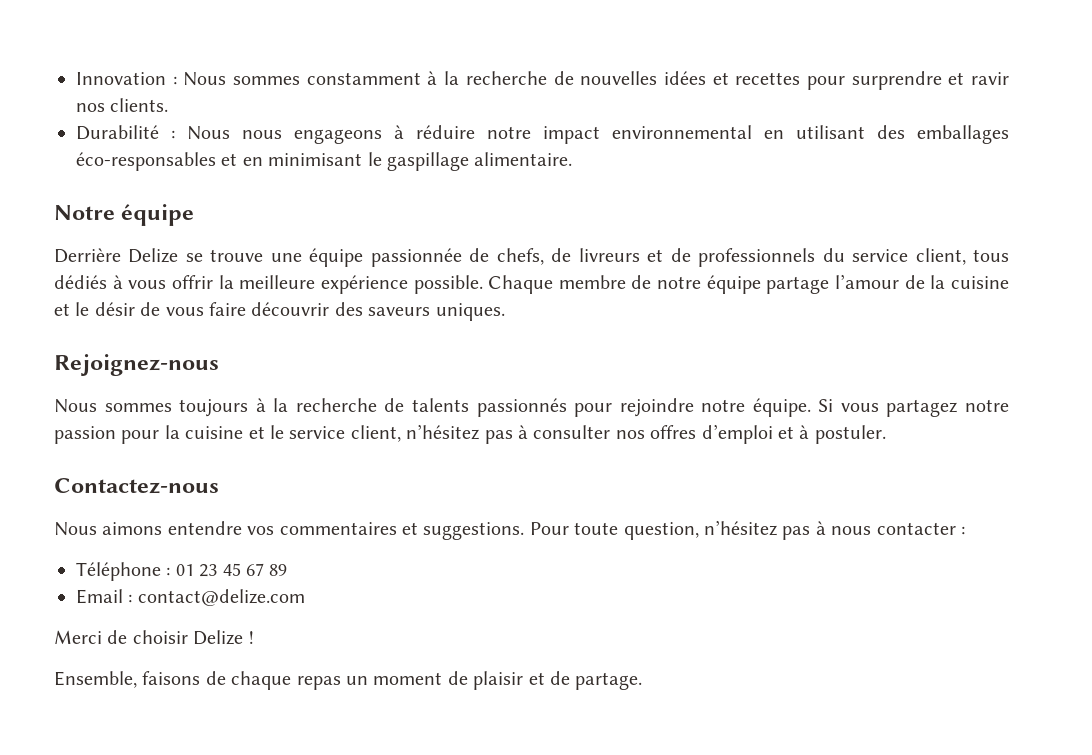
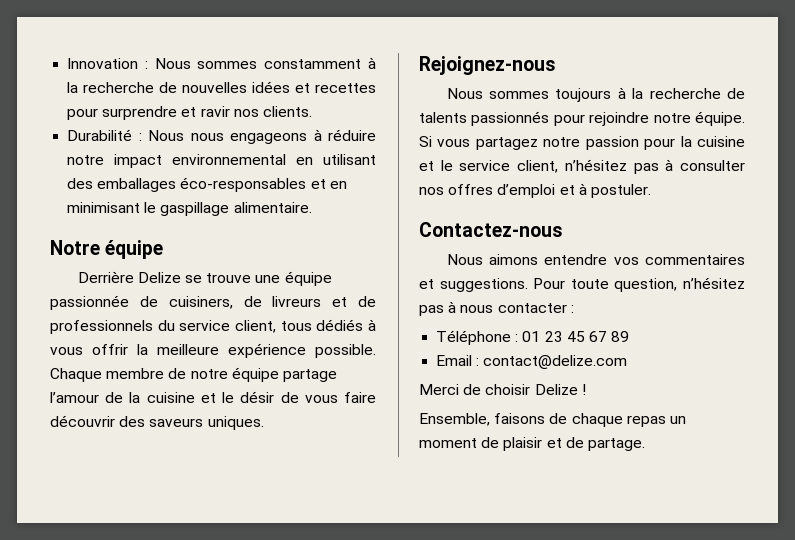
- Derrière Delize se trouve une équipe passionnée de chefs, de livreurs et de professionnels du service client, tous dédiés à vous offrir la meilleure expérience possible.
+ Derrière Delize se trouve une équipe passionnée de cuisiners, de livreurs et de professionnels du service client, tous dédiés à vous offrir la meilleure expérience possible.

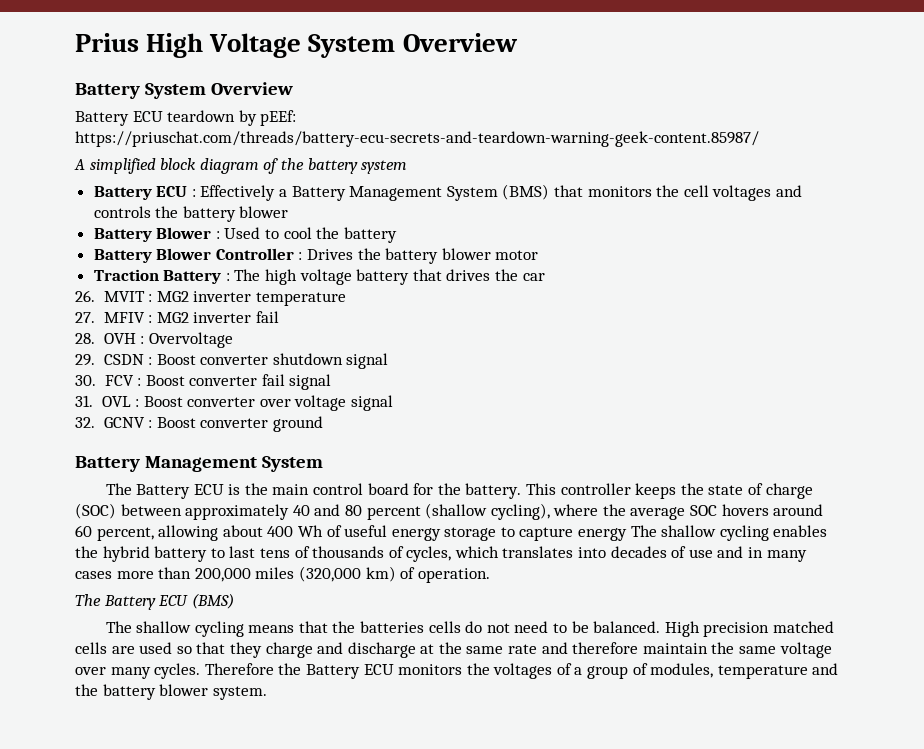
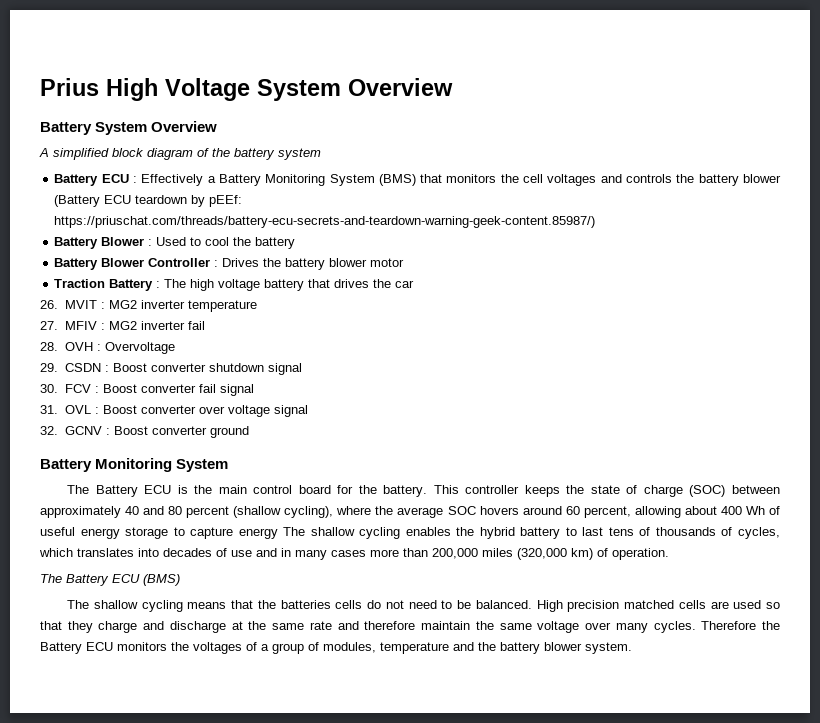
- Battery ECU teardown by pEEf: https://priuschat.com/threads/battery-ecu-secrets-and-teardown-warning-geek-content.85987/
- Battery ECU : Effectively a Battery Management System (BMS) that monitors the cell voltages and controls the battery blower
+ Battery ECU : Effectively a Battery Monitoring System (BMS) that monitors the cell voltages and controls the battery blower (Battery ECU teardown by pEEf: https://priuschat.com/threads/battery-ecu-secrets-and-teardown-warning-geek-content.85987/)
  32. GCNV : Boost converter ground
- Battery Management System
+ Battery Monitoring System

* * *

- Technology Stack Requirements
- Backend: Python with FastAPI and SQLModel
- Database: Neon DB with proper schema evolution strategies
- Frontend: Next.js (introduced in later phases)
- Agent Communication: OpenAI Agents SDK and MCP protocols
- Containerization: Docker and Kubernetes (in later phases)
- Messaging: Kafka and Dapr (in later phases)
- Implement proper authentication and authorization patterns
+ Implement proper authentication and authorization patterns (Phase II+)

==

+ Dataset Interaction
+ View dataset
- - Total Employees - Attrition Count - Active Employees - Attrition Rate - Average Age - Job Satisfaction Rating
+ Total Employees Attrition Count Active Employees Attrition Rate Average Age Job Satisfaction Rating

◆ **Assigned task**
Copy the entries above exactly, but only from the line holding "- Backend: Python with FastAPI and SQLModel" through the line holding "patterns (Phase II+)", both included.

◆ **Written answer**
- Backend: Python with FastAPI and SQLModel
- Database: Neon DB with proper schema evolution strategies
- Frontend: Next.js (introduced in later phases)
- Agent Communication: OpenAI Agents SDK and MCP protocols
- Containerization: Docker and Kubernetes (in later phases)
- Messaging: Kafka and Dapr (in later phases)
- Implement proper authentication and authorization patterns
+ Implement proper authentication and authorization patterns (Phase II+)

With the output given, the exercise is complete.